Quando finalmente uscì dal bagno, c’era un ’olezzo leggero leggero nell’aria, qualcosa di ancora non ben definibile. Una volta salite in macchina e chiuse le portiere, mi ero velocemente resa conto che quell ’odore si era attaccato addosso ai vestiti di Margaret e l’abitacolo della macchina venne immediatamente riempito di quel puzzo.
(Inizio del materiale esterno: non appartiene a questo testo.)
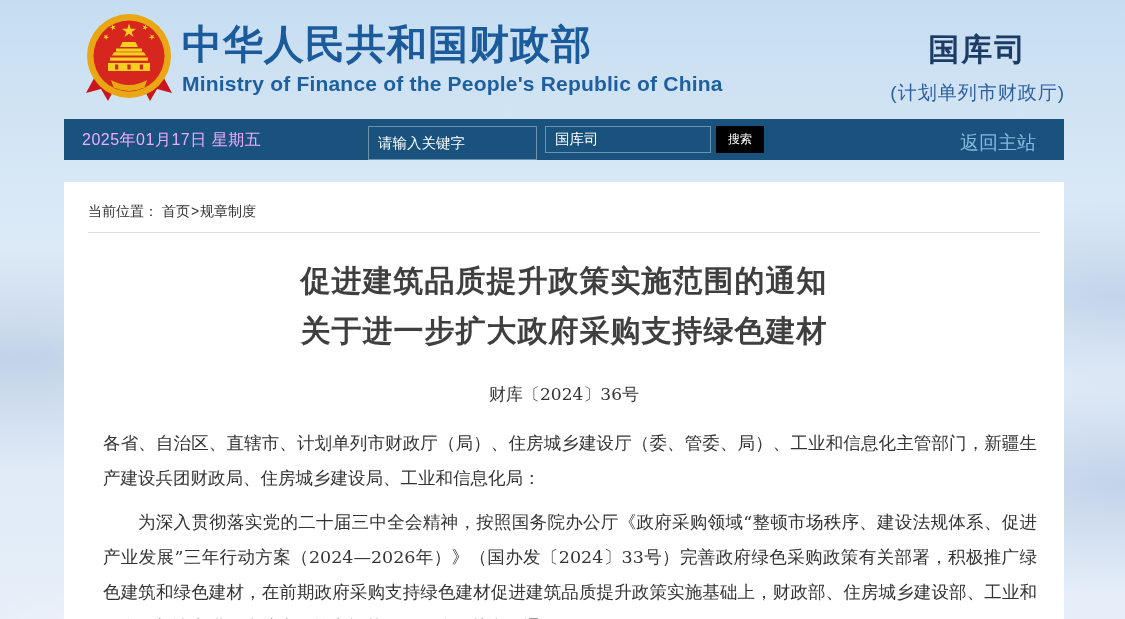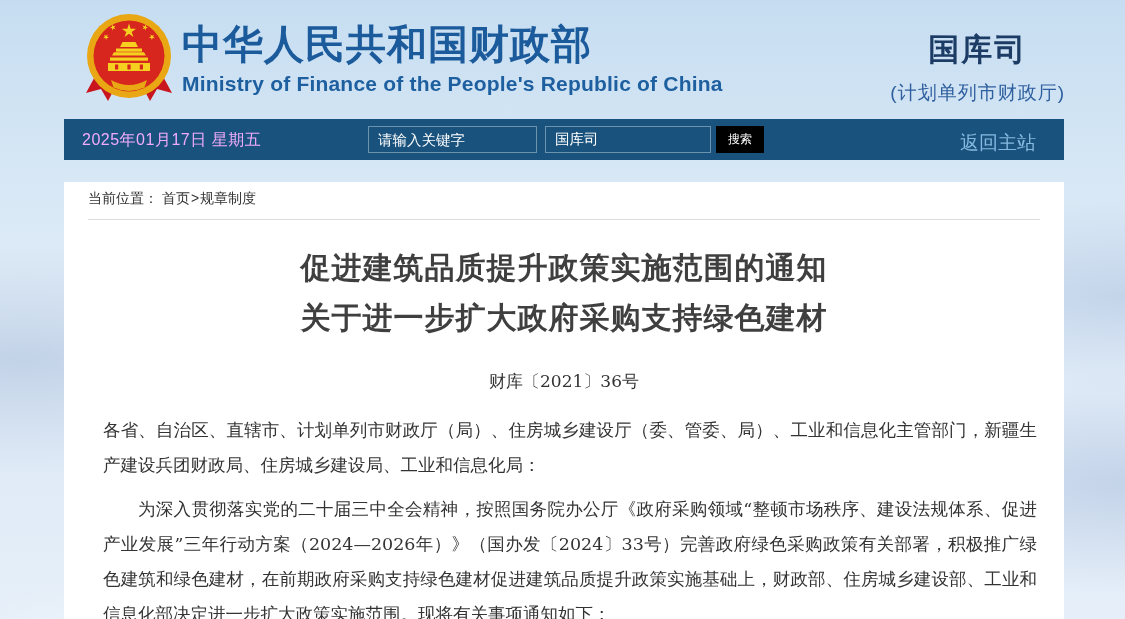"请输入关键字" .nav-search-input { height: 27px -> 34px }
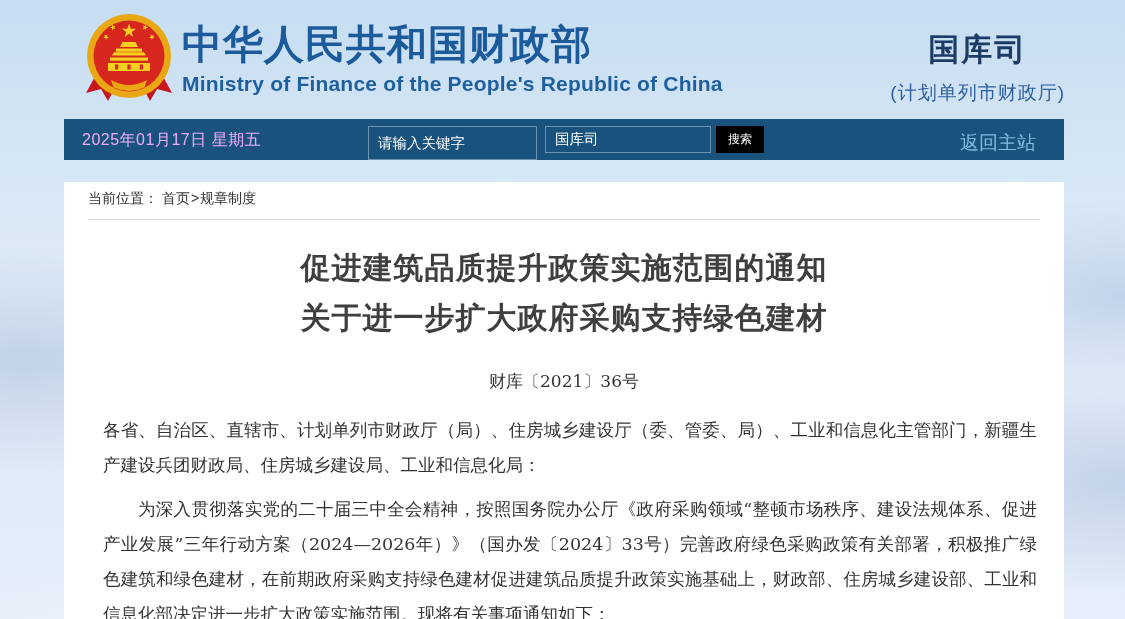"当前位置： 首页>规章制度" .breadcrumb-row { padding: 8px 0 11px -> 21px 0 11px }
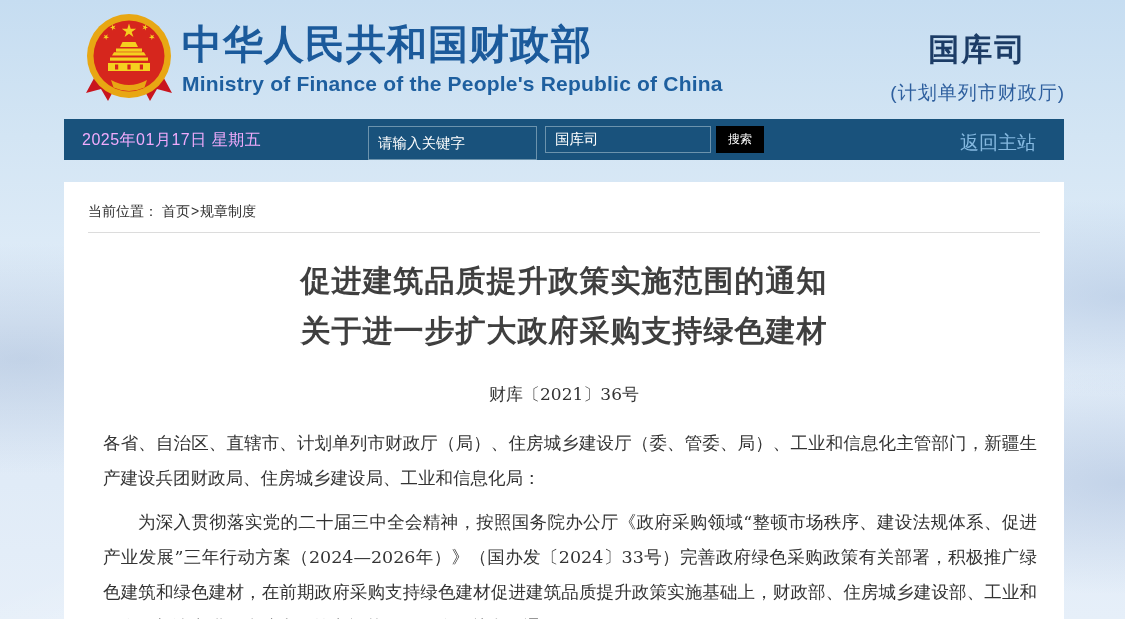"财库〔2021〕36号" div.doc-number { text: 2021 -> 2024 }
Io reprimetti a stento il conato di vomito che m era salito su per la gola. Nascosi il naso nella mia sciarpa profumata facendo l’indifferente. Rosin non ci riuscì. Fermò la macchina e vomitò. Chiaramente anche lei aveva capito che tipo di odore era ma come puoi dire alla tua futura coinquilina: “Oh, puzzi di merda” poco diplomatico e così si attribuì la vomitata allo stress. Nemmeno quella era la nostra casa. Poi arrivammo al 43 di Rye Street . era il 18 ottobre e quella sarebbe diventata casa mia. Porta di cartone che si apriva su un salottino con un divano e un cammino finto, arco senza porta e cucinetta sguarnittissima. Il bagno un incubo: la porta fatta di legno di quinta mano, si chiudeva con un chiavistello!!!! Il frigo mancava. Scale e poi due camere, una abbastanza grande che doveva essere la doppia di Margaret e Rosin e poi la mia dove a malapena ci sarebbe entrato il letto che fra l’altro ancora non c’era. Tutto in me gridava no, no, no, non sarai felice dentro questo schifo…ti prego nooooooooo…ma tant ‘è che quella era l’unica disponibile e così la prendemmo. Poi di nuovo verso Dublino. Il volo di ritorno non mi sembrò poi così magico. Margaret voleva del vino ma non aveva i soldi e così me li chiese in prestito ed io gli diedi quei 5 euro per me così importanti. Lei si scolò la sua bottiglietta di Sauvignon nero ed io non rividi mai i miei quattrini. 5 euro di bistecca!!!!
A questo punto ero sempre più triste, strana ed insicura di quello che stavo facendo. Persino la mia casa di Dublino che non era esattamente una reggia mi sembrava bellissima.